____ Material to process
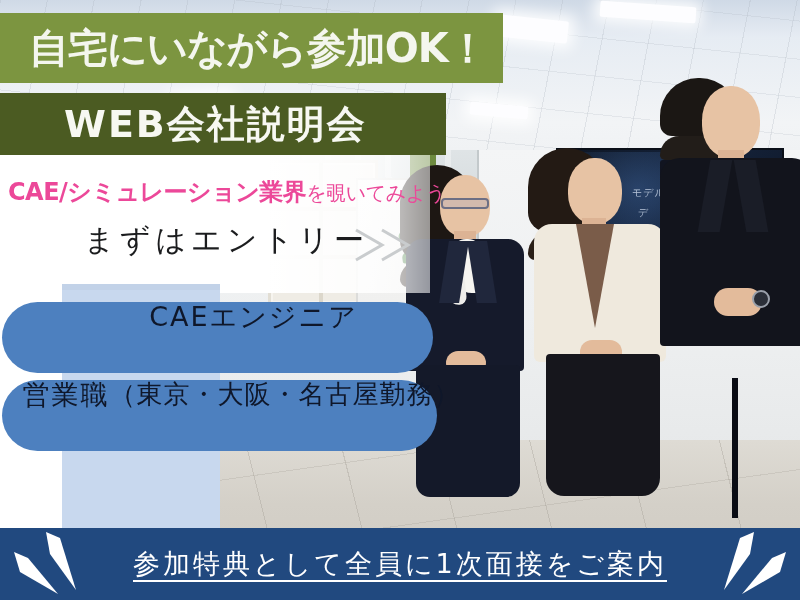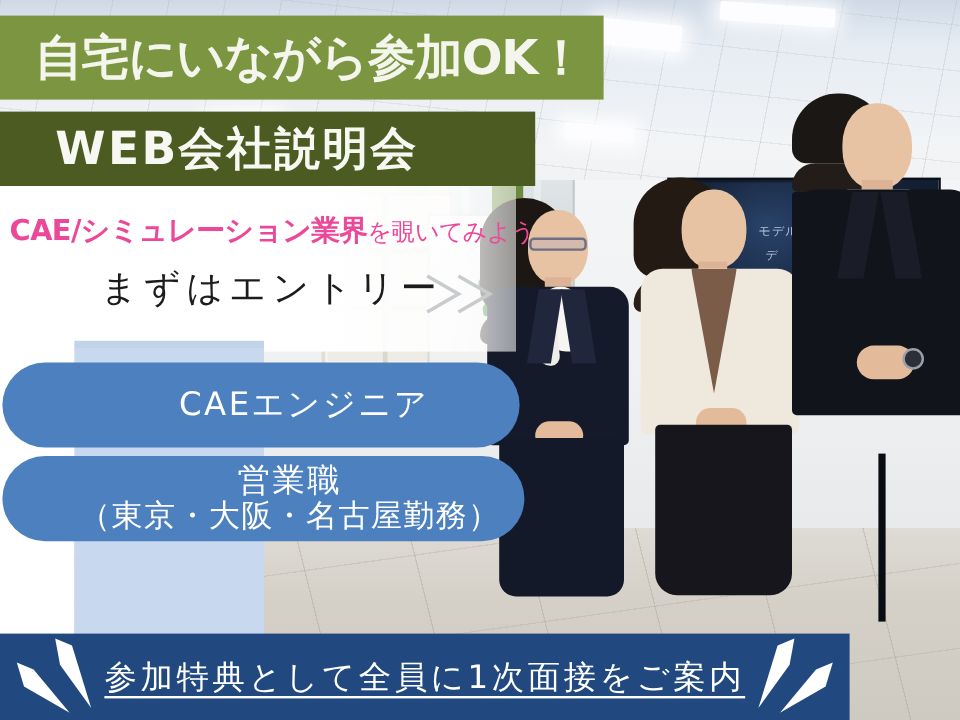--- a/index.html
+++ b/index.html
@@ -178,21 +178,21 @@
   .band1{
     left:0;top:13px;width:503px;height:70px;background:#7c9540;
     padding-left:29px;box-sizing:border-box;
   }
   .band1 .txt{
     color:#f4f6ee;font-size:40px;font-weight:700;letter-spacing:-1px;
     font-family:"DejaVu Sans",sans-serif;white-space:nowrap;
   }
   .band2{
     left:0;top:93px;width:446px;height:62px;background:#4b5b22;
-    padding-left:46px;box-sizing:border-box;
+    padding-left:64px;box-sizing:border-box;
   }
   .band2 .txt{
     color:#f7f8f2;font-size:38px;font-weight:700;letter-spacing:2px;
     font-family:"DejaVu Sans",sans-serif;white-space:nowrap;
   }
 
   
   .sub1{
     position:absolute;left:8px;top:176px;color:#ec4899;
     font-size:24px;font-weight:700;letter-spacing:-.5px;
@@ -204,36 +204,36 @@
     font-size:30px;font-weight:500;letter-spacing:5px;
     font-family:"DejaVu Sans",sans-serif;white-space:nowrap;
   }
   .arrow-out{
     position:absolute;left:352px;top:224px;width:68px;height:42px;
   }
 
   
   .pill{
     position:absolute;background:#4d80bf;border-radius:40px;
-    display:flex;flex-direction:column;align-items:center;justify-content:center;
-    color:#ffffff;text-align:center;
+    display:flex;flex-direction:row;align-items:flex-start;justify-content:center;
+    color:#0f172a;text-align:center;
   }
   .pill1{left:2px;top:302px;width:431px;height:71px;}
   .pill2{left:2px;top:380px;width:435px;height:71px;}
   .pill .l1{font-size:27px;font-weight:500;letter-spacing:2px;line-height:1.08;
     font-family:"DejaVu Sans",sans-serif;white-space:nowrap;}
   .pill .l2{font-size:26px;font-weight:500;letter-spacing:1px;line-height:1.12;
     font-family:"DejaVu Sans",sans-serif;white-space:nowrap;}
   .pill1 .l1,.pill1 .l2{transform:translateX(36px);}
   .pill2 .l1{transform:translateX(22px);}
   .pill2 .l2{transform:translateX(22px);}
 
   
   .bottom{
-    position:absolute;left:0;top:528px;width:708px;height:72px;
+    position:absolute;left:0;top:528px;width:800px;height:72px;
     background:#21497f;overflow:hidden;
   }
   .bottom .btxt{
     position:absolute;left:0;top:0;width:100%;height:100%;
     display:flex;align-items:center;justify-content:center;
     color:#ffffff;font-size:27px;font-weight:500;letter-spacing:3px;
     font-family:"DejaVu Sans",sans-serif;white-space:nowrap;
     text-decoration:underline;text-underline-offset:7px;text-decoration-thickness:2px;
   }
 </style>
________
Every line of the data above is to be set down exactly; the pictures are not.

--- a/index.html
+++ b/index.html
@@ -178,21 +178,21 @@
   .band1{
     left:0;top:13px;width:503px;height:70px;background:#7c9540;
     padding-left:29px;box-sizing:border-box;
   }
   .band1 .txt{
     color:#f4f6ee;font-size:40px;font-weight:700;letter-spacing:-1px;
     font-family:"DejaVu Sans",sans-serif;white-space:nowrap;
   }
   .band2{
     left:0;top:93px;width:446px;height:62px;background:#4b5b22;
-    padding-left:46px;box-sizing:border-box;
+    padding-left:64px;box-sizing:border-box;
   }
   .band2 .txt{
     color:#f7f8f2;font-size:38px;font-weight:700;letter-spacing:2px;
     font-family:"DejaVu Sans",sans-serif;white-space:nowrap;
   }
 
   
   .sub1{
     position:absolute;left:8px;top:176px;color:#ec4899;
     font-size:24px;font-weight:700;letter-spacing:-.5px;
@@ -204,36 +204,36 @@
     font-size:30px;font-weight:500;letter-spacing:5px;
     font-family:"DejaVu Sans",sans-serif;white-space:nowrap;
   }
   .arrow-out{
     position:absolute;left:352px;top:224px;width:68px;height:42px;
   }
 
   
   .pill{
     position:absolute;background:#4d80bf;border-radius:40px;
-    display:flex;flex-direction:column;align-items:center;justify-content:center;
-    color:#ffffff;text-align:center;
+    display:flex;flex-direction:row;align-items:flex-start;justify-content:center;
+    color:#0f172a;text-align:center;
   }
   .pill1{left:2px;top:302px;width:431px;height:71px;}
   .pill2{left:2px;top:380px;width:435px;height:71px;}
   .pill .l1{font-size:27px;font-weight:500;letter-spacing:2px;line-height:1.08;
     font-family:"DejaVu Sans",sans-serif;white-space:nowrap;}
   .pill .l2{font-size:26px;font-weight:500;letter-spacing:1px;line-height:1.12;
     font-family:"DejaVu Sans",sans-serif;white-space:nowrap;}
   .pill1 .l1,.pill1 .l2{transform:translateX(36px);}
   .pill2 .l1{transform:translateX(22px);}
   .pill2 .l2{transform:translateX(22px);}
 
   
   .bottom{
-    position:absolute;left:0;top:528px;width:708px;height:72px;
+    position:absolute;left:0;top:528px;width:800px;height:72px;
     background:#21497f;overflow:hidden;
   }
   .bottom .btxt{
     position:absolute;left:0;top:0;width:100%;height:100%;
     display:flex;align-items:center;justify-content:center;
     color:#ffffff;font-size:27px;font-weight:500;letter-spacing:3px;
     font-family:"DejaVu Sans",sans-serif;white-space:nowrap;
     text-decoration:underline;text-underline-offset:7px;text-decoration-thickness:2px;
   }
 </style>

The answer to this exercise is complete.